╭─ Given information
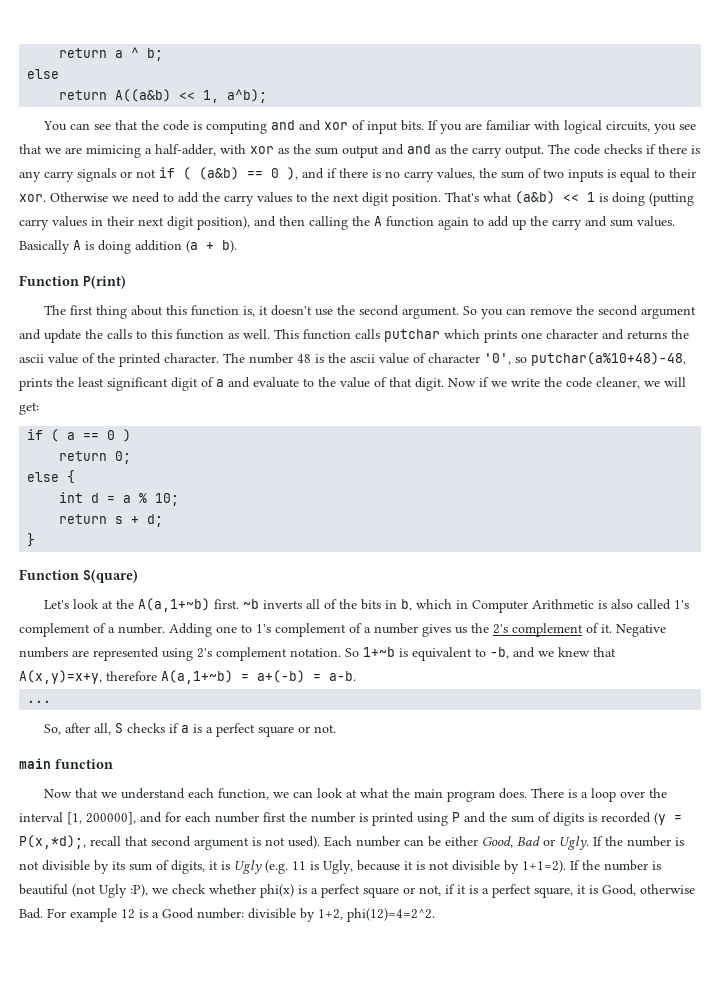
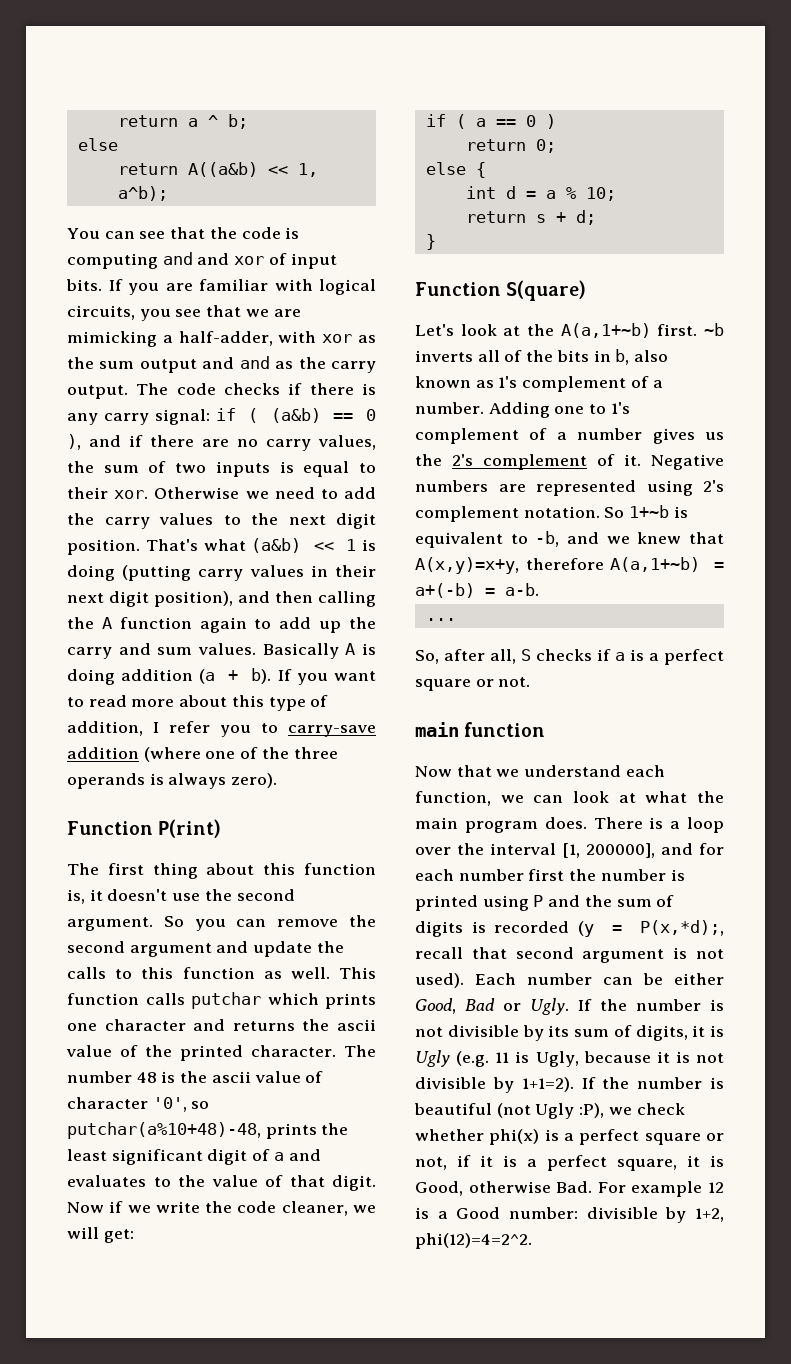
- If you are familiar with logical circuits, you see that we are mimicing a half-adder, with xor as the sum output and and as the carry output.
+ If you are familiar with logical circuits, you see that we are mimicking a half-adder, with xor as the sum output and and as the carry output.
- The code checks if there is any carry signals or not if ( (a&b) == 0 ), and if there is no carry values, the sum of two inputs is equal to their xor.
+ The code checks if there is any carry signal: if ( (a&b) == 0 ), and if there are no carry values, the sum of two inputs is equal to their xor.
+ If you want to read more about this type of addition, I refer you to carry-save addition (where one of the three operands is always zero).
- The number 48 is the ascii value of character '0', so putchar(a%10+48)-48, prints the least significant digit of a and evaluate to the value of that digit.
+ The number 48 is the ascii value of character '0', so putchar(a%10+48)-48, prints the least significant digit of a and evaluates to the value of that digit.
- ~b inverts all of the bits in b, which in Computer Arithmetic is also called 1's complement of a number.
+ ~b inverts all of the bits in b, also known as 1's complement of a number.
╰─
[Problem statement] Would you please restate the records word for word, excluding any images?

[Result for this task]
- If you are familiar with logical circuits, you see that we are mimicing a half-adder, with xor as the sum output and and as the carry output.
+ If you are familiar with logical circuits, you see that we are mimicking a half-adder, with xor as the sum output and and as the carry output.
- The code checks if there is any carry signals or not if ( (a&b) == 0 ), and if there is no carry values, the sum of two inputs is equal to their xor.
+ The code checks if there is any carry signal: if ( (a&b) == 0 ), and if there are no carry values, the sum of two inputs is equal to their xor.
+ If you want to read more about this type of addition, I refer you to carry-save addition (where one of the three operands is always zero).
- The number 48 is the ascii value of character '0', so putchar(a%10+48)-48, prints the least significant digit of a and evaluate to the value of that digit.
+ The number 48 is the ascii value of character '0', so putchar(a%10+48)-48, prints the least significant digit of a and evaluates to the value of that digit.
- ~b inverts all of the bits in b, which in Computer Arithmetic is also called 1's complement of a number.
+ ~b inverts all of the bits in b, also known as 1's complement of a number.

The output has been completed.